#### AIM OF THE TASK
Could you show each line of the records that contains the word "para"?

Screenshot and code edit data
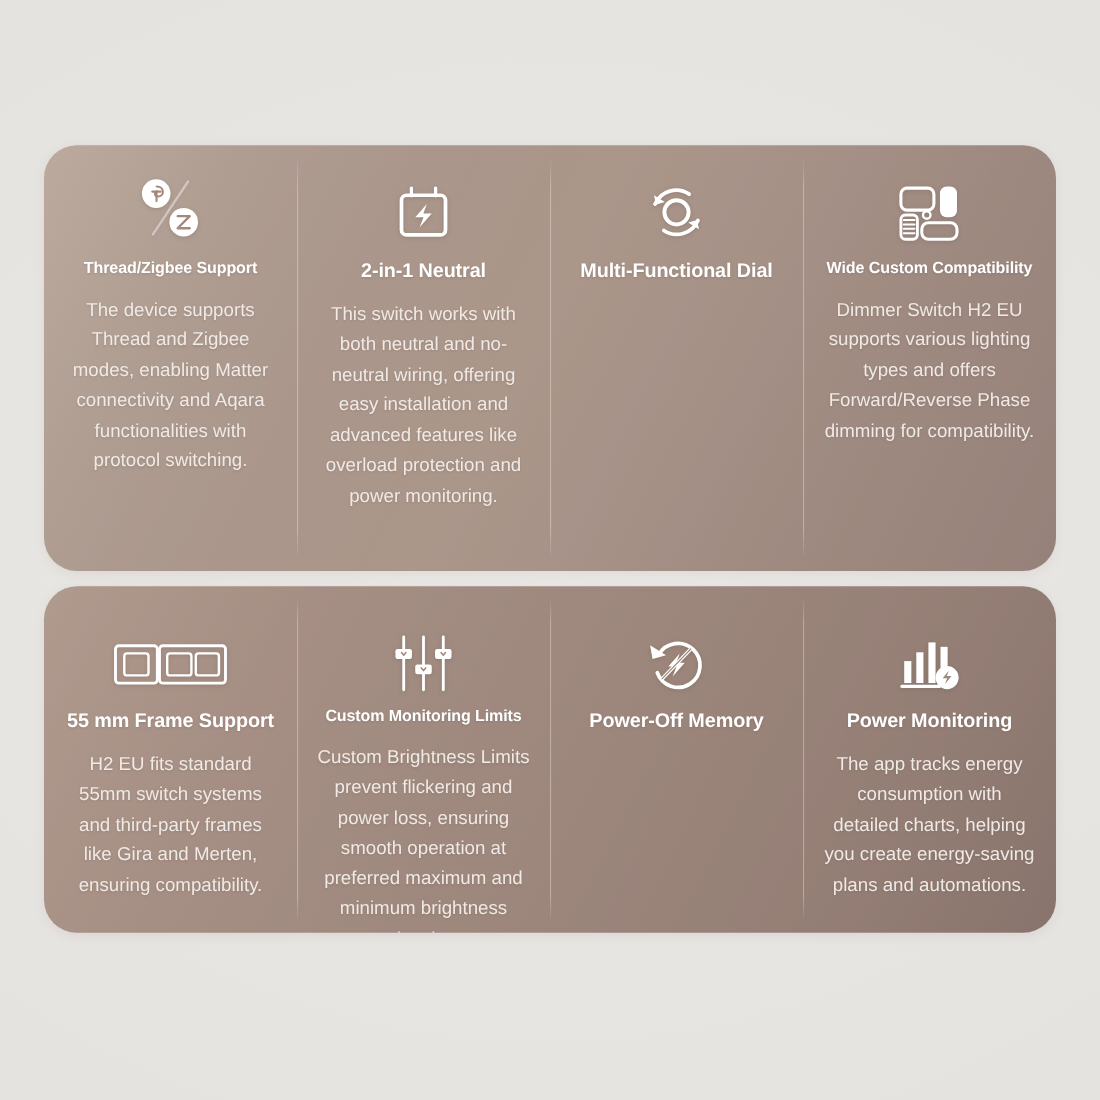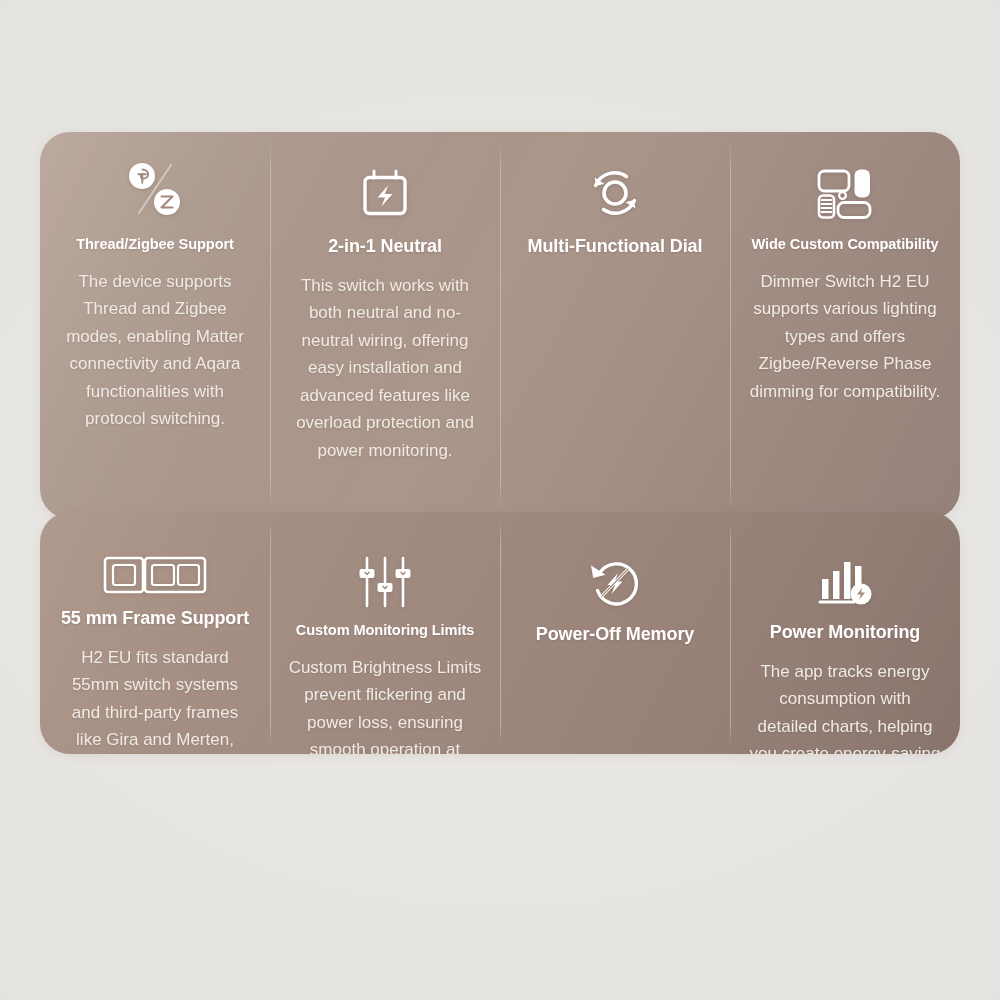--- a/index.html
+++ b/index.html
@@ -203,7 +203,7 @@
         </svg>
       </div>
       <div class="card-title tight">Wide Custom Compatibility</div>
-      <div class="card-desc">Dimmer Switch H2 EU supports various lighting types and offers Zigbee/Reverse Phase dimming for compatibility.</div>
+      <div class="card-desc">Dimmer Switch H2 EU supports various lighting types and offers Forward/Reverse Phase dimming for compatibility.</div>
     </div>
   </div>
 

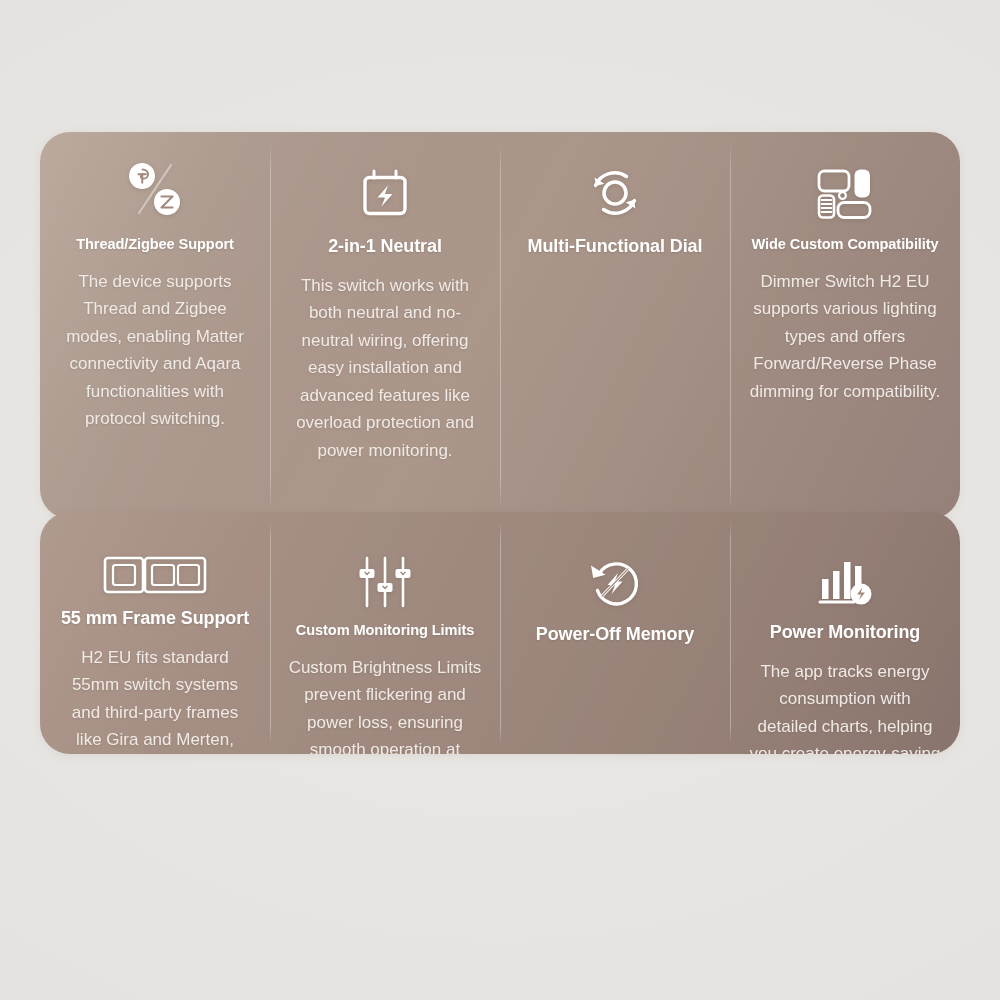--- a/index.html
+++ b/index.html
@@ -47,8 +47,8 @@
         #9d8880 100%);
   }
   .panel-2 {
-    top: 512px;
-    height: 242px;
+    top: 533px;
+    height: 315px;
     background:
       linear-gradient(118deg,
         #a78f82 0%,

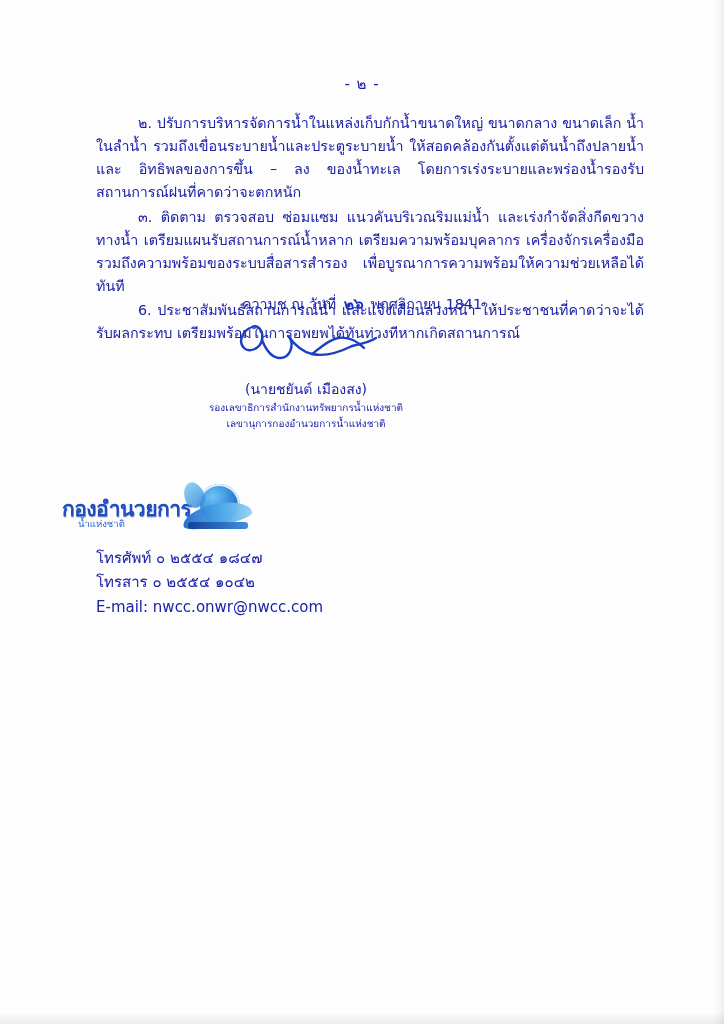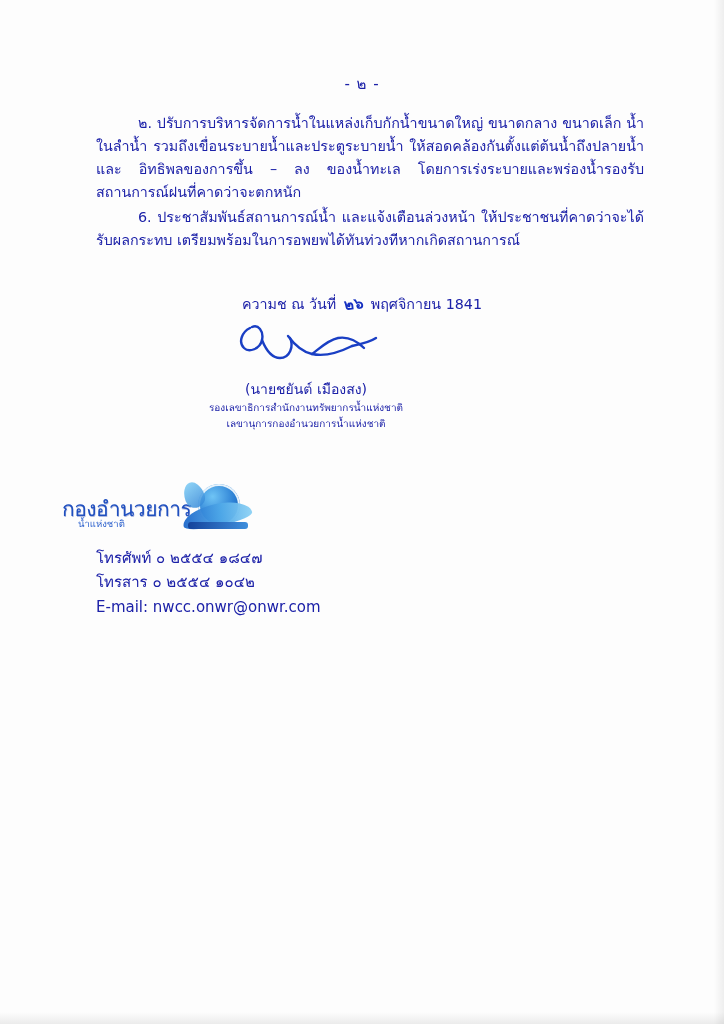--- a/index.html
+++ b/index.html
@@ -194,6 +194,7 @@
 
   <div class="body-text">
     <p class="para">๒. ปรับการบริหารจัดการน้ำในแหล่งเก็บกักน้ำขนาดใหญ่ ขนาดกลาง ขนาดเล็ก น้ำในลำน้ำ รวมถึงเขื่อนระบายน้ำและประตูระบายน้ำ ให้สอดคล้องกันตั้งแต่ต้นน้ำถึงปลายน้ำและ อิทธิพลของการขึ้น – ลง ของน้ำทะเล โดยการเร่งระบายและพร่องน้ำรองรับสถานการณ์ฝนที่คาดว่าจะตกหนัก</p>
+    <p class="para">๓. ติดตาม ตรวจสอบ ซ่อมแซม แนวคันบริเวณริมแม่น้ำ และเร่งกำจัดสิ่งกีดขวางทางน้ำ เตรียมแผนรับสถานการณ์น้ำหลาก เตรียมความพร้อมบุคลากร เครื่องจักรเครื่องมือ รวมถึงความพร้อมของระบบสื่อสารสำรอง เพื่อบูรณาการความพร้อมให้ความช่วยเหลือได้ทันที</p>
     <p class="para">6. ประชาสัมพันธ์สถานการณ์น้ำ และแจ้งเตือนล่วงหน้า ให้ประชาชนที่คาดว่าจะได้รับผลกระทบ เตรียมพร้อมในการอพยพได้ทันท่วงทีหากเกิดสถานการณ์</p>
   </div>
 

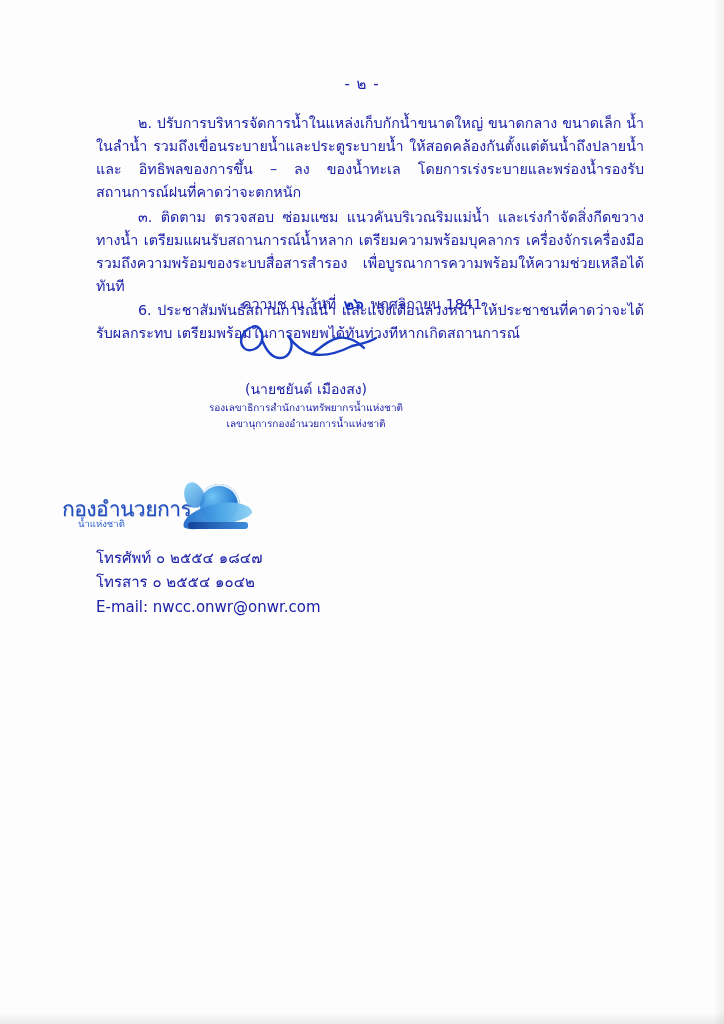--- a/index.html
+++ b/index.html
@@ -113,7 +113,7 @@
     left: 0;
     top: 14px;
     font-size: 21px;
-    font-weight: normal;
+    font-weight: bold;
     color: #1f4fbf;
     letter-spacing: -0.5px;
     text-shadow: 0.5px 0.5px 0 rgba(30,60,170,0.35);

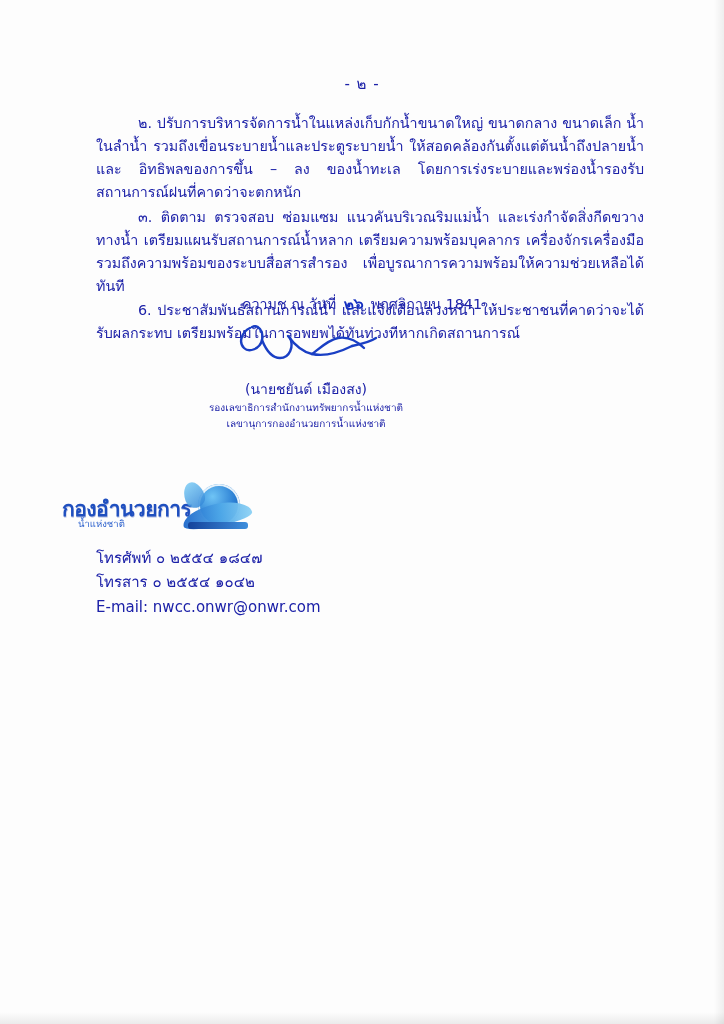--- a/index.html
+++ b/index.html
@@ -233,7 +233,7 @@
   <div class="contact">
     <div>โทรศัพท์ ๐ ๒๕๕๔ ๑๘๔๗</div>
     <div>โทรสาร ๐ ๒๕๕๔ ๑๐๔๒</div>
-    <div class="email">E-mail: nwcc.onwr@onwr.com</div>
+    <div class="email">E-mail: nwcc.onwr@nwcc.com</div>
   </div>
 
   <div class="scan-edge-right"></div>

#### OUTPUT OF THE TASK
     <p class="para">๒. ปรับการบริหารจัดการน้ำในแหล่งเก็บกักน้ำขนาดใหญ่ ขนาดกลาง ขนาดเล็ก น้ำในลำน้ำ รวมถึงเขื่อนระบายน้ำและประตูระบายน้ำ ให้สอดคล้องกันตั้งแต่ต้นน้ำถึงปลายน้ำและ อิทธิพลของการขึ้น – ลง ของน้ำทะเล โดยการเร่งระบายและพร่องน้ำรองรับสถานการณ์ฝนที่คาดว่าจะตกหนัก</p>
+    <p class="para">๓. ติดตาม ตรวจสอบ ซ่อมแซม แนวคันบริเวณริมแม่น้ำ และเร่งกำจัดสิ่งกีดขวางทางน้ำ เตรียมแผนรับสถานการณ์น้ำหลาก เตรียมความพร้อมบุคลากร เครื่องจักรเครื่องมือ รวมถึงความพร้อมของระบบสื่อสารสำรอง เพื่อบูรณาการความพร้อมให้ความช่วยเหลือได้ทันที</p>
     <p class="para">6. ประชาสัมพันธ์สถานการณ์น้ำ และแจ้งเตือนล่วงหน้า ให้ประชาชนที่คาดว่าจะได้รับผลกระทบ เตรียมพร้อมในการอพยพได้ทันท่วงทีหากเกิดสถานการณ์</p>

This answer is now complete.